• **Task requirements**
In the material below, which lines hold the word "Accumulators"? Pick each one out.
BEGIN
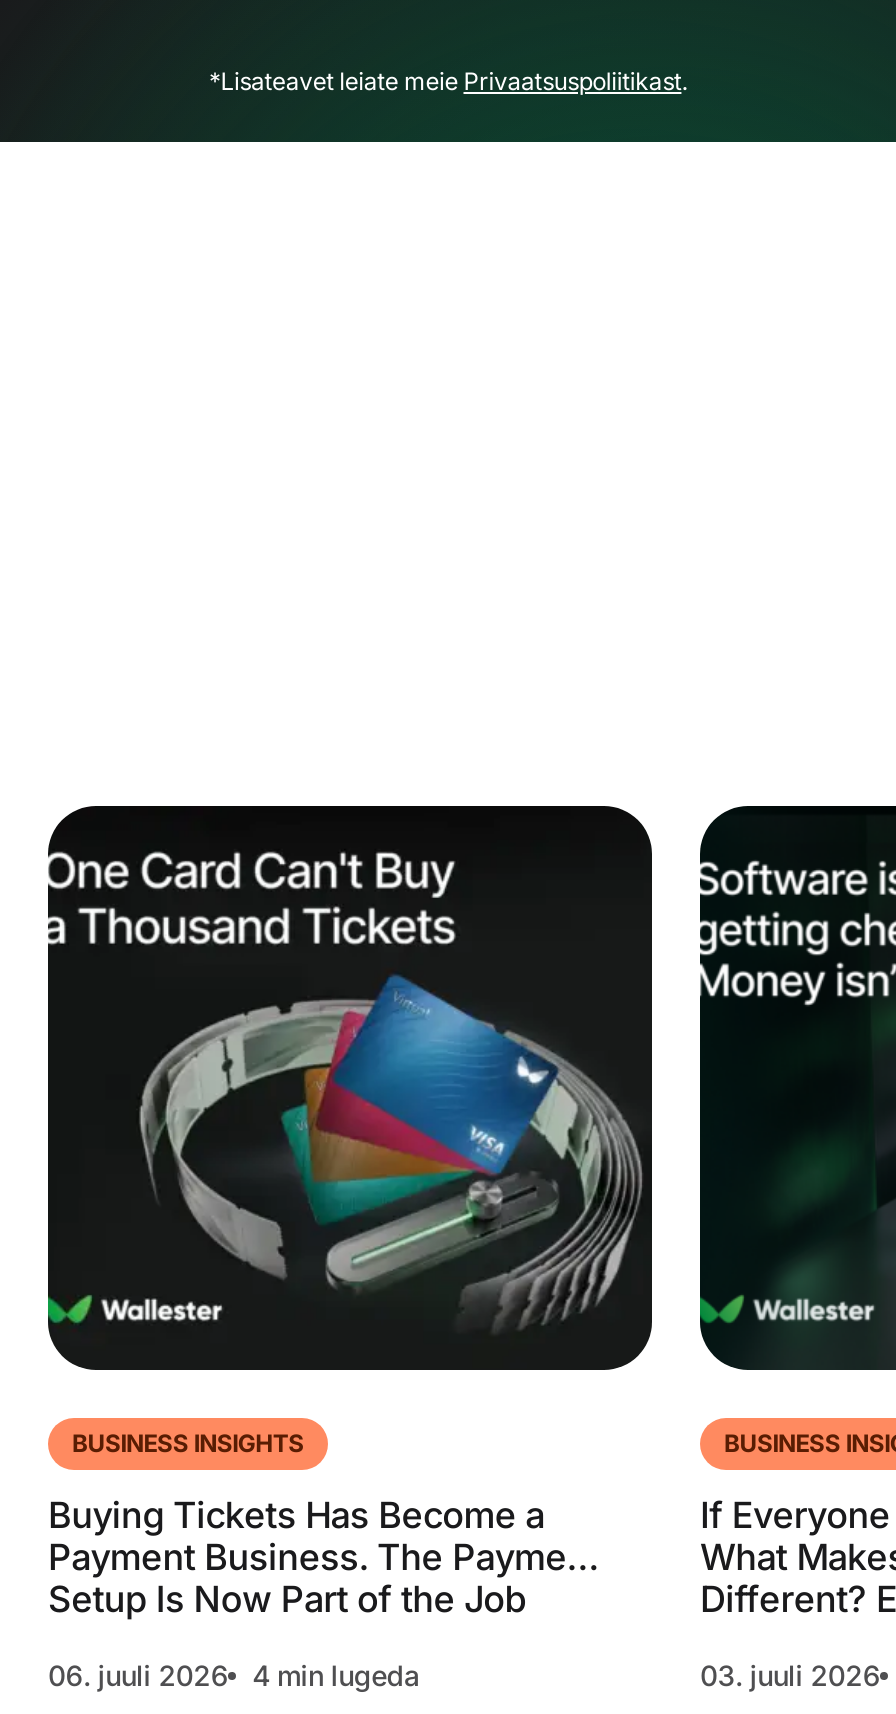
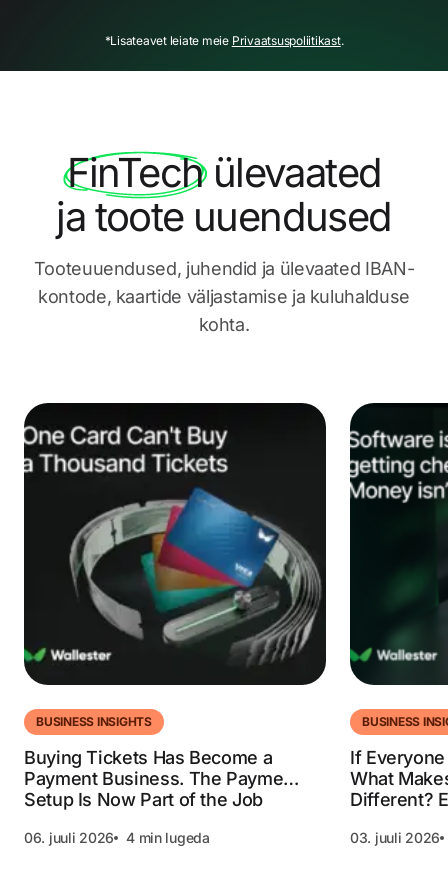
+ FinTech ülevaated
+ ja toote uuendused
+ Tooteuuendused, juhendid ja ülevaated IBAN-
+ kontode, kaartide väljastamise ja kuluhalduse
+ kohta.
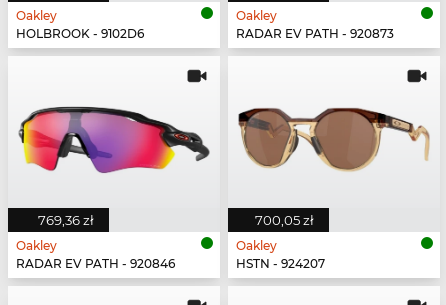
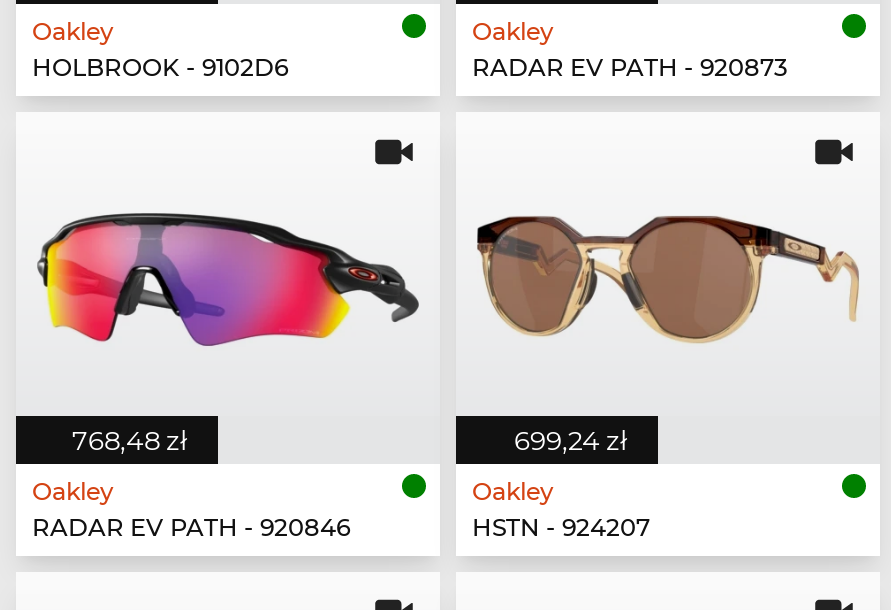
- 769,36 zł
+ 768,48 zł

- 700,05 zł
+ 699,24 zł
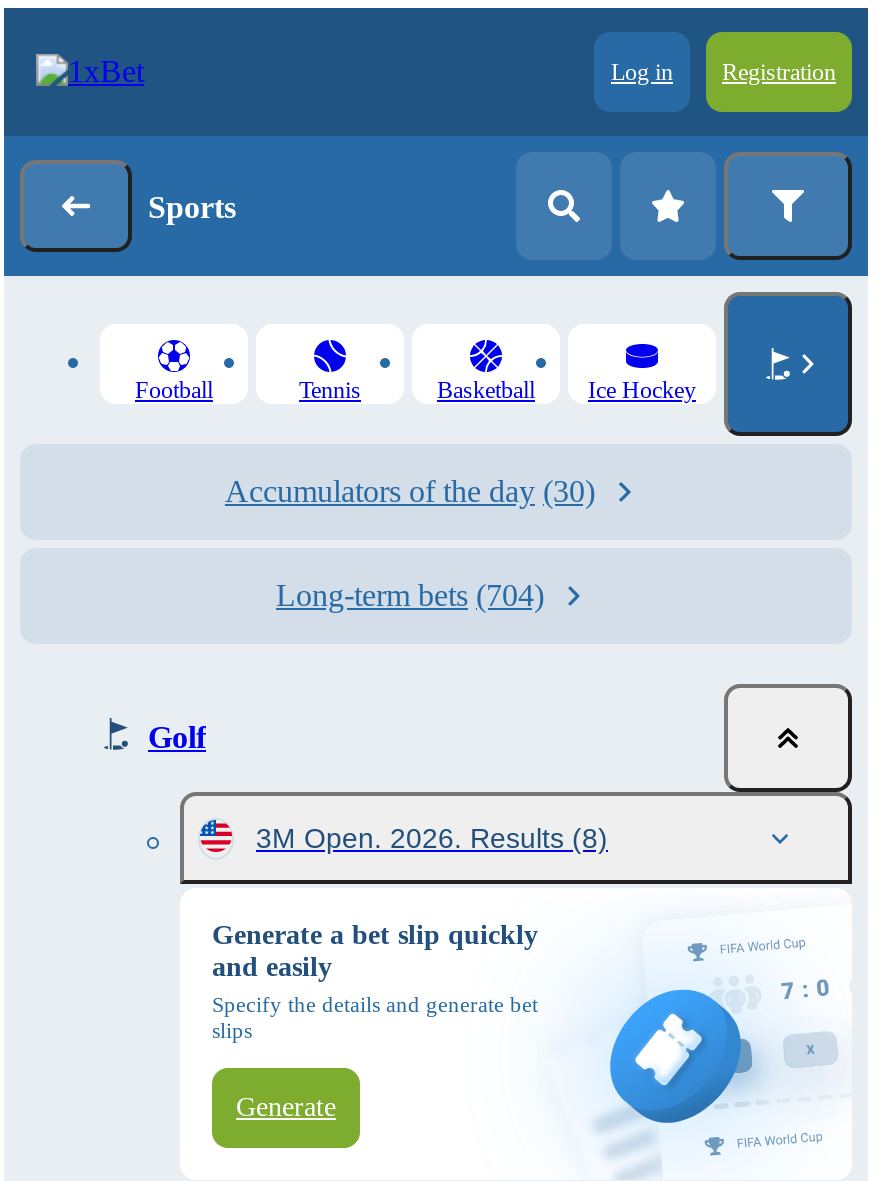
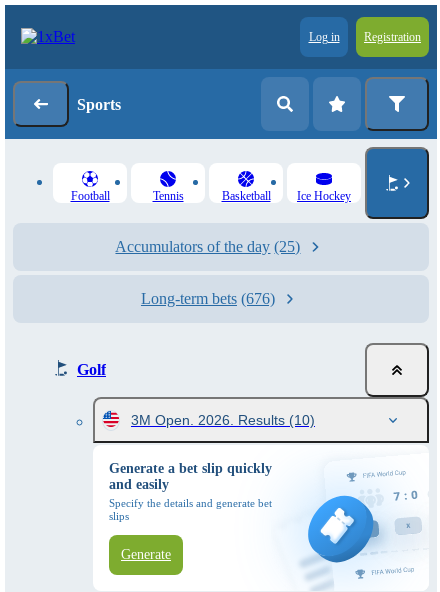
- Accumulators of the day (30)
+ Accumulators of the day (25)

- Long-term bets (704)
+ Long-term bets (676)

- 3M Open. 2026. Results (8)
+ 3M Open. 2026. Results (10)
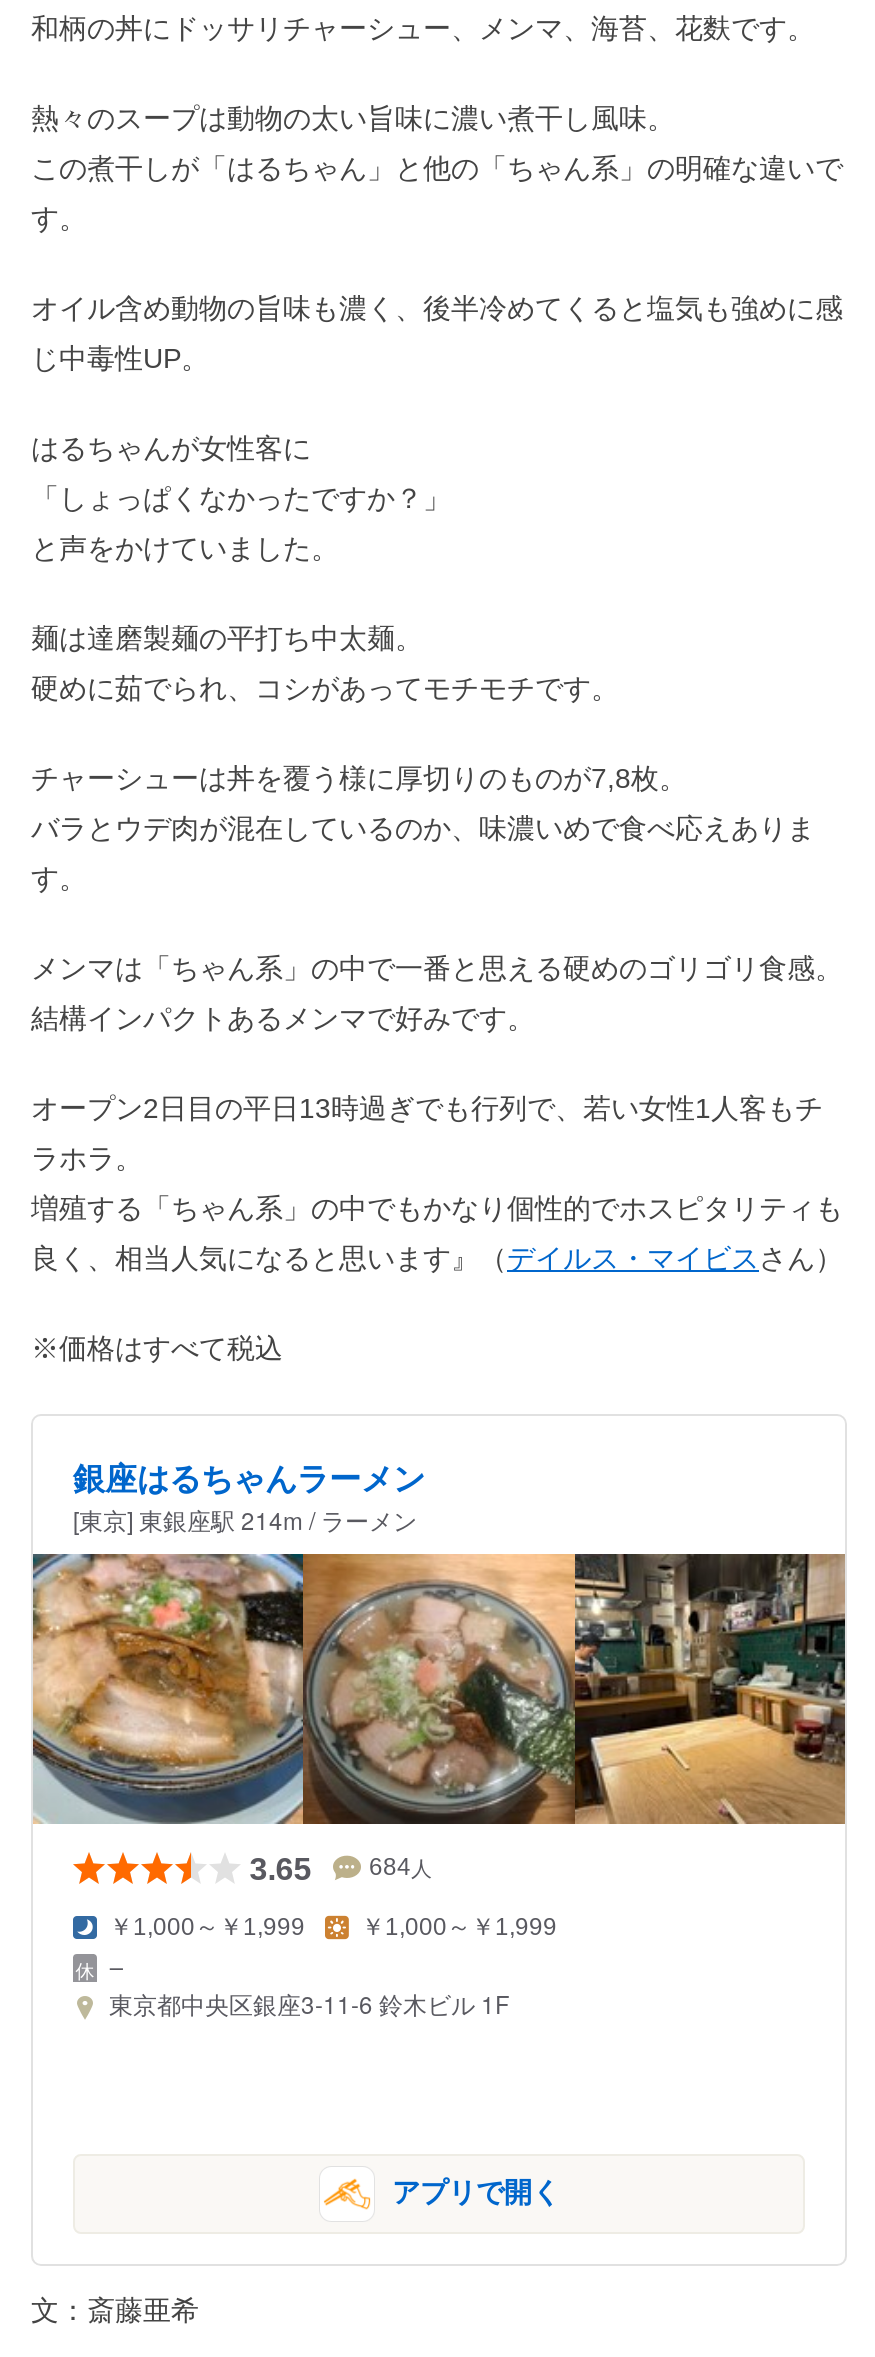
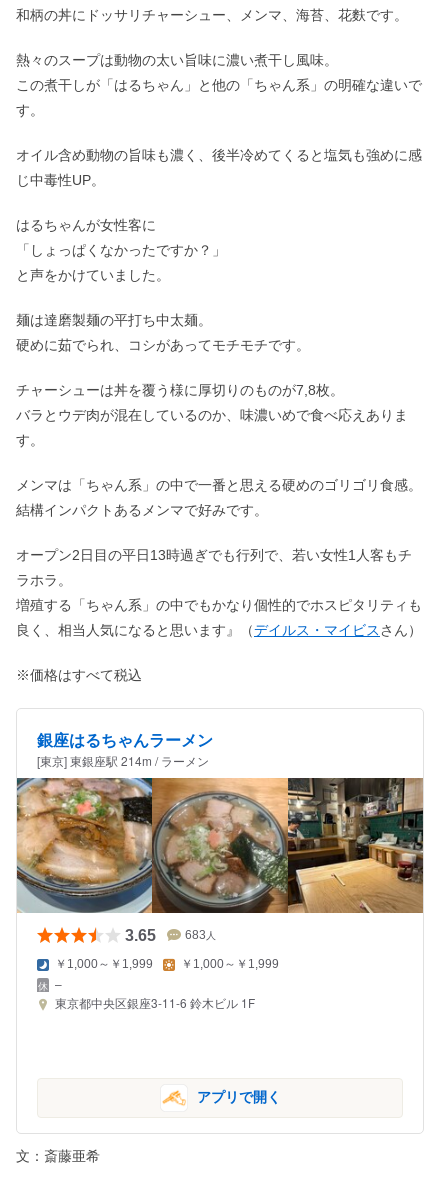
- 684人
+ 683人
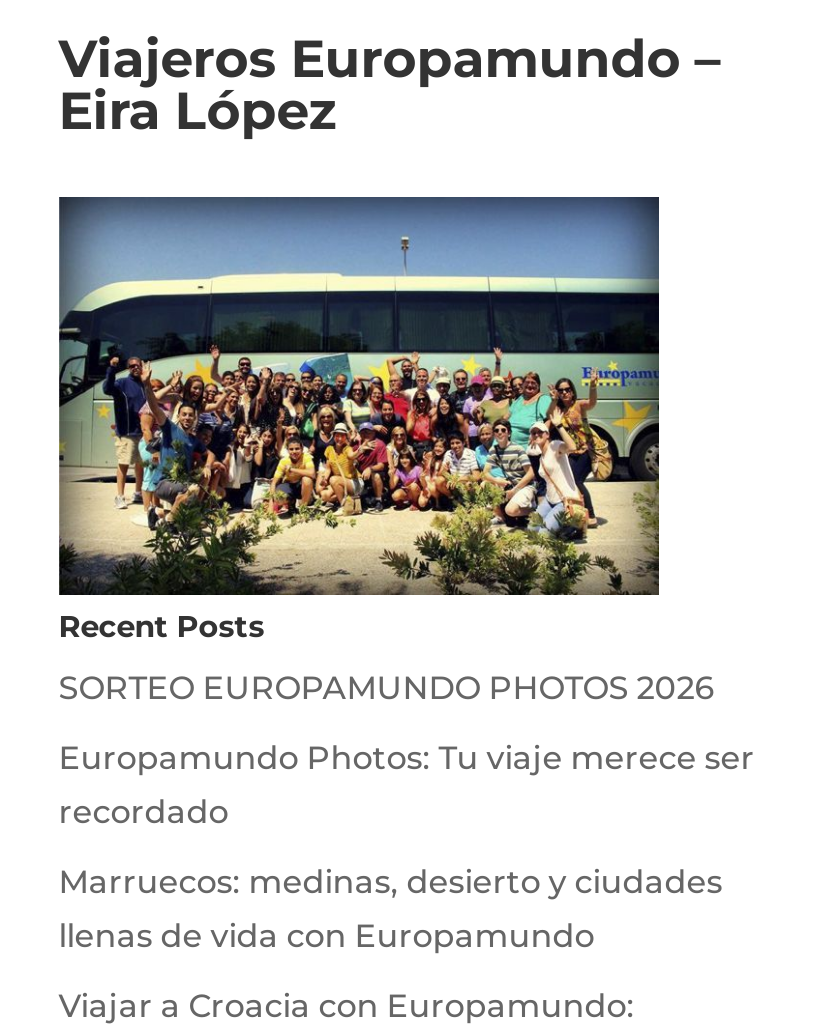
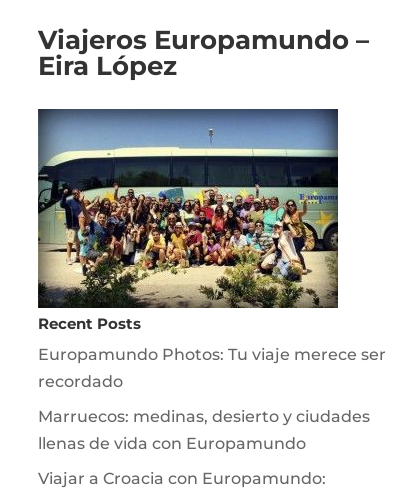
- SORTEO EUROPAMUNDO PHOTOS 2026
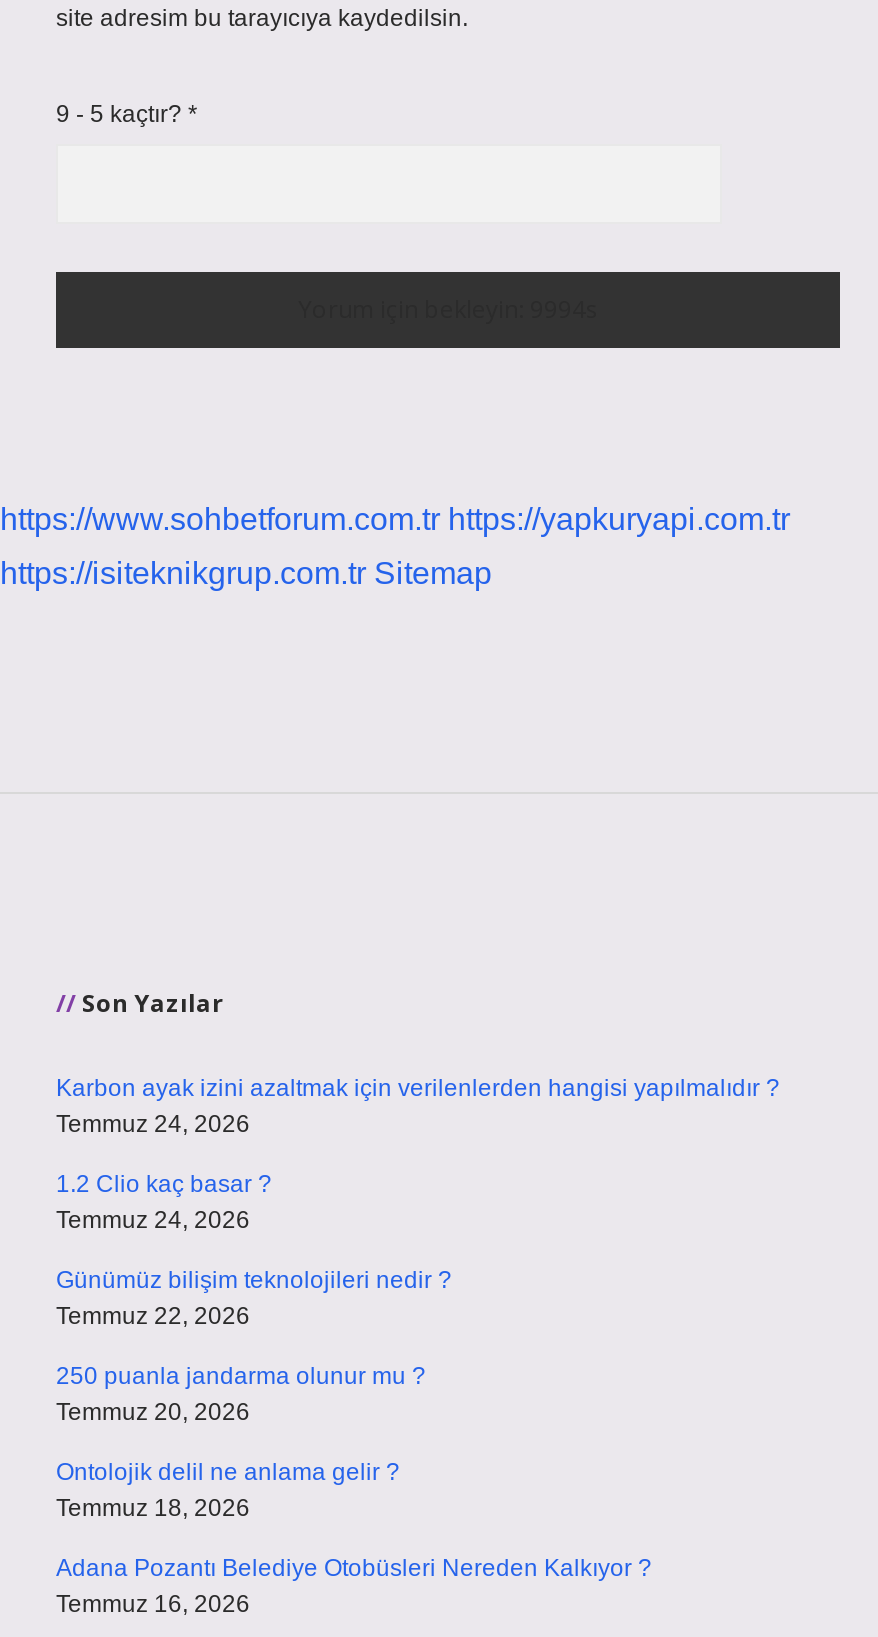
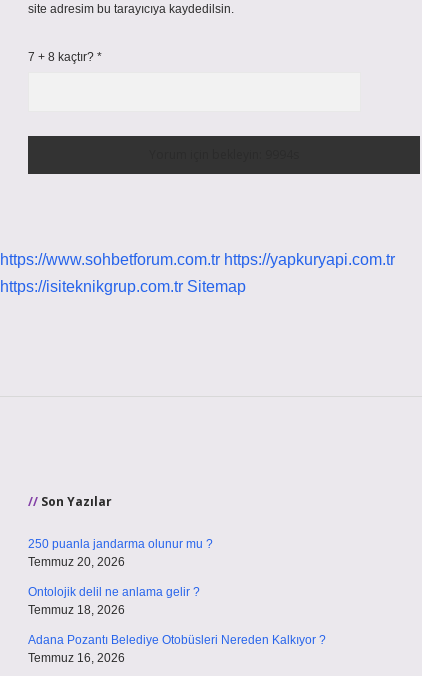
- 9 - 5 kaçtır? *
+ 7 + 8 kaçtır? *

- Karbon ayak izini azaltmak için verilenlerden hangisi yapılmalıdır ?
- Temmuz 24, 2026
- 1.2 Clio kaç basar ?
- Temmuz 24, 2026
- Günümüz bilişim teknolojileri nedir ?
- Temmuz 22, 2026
END
• **Response to the task**
- Accumulators of the day (30)
+ Accumulators of the day (25)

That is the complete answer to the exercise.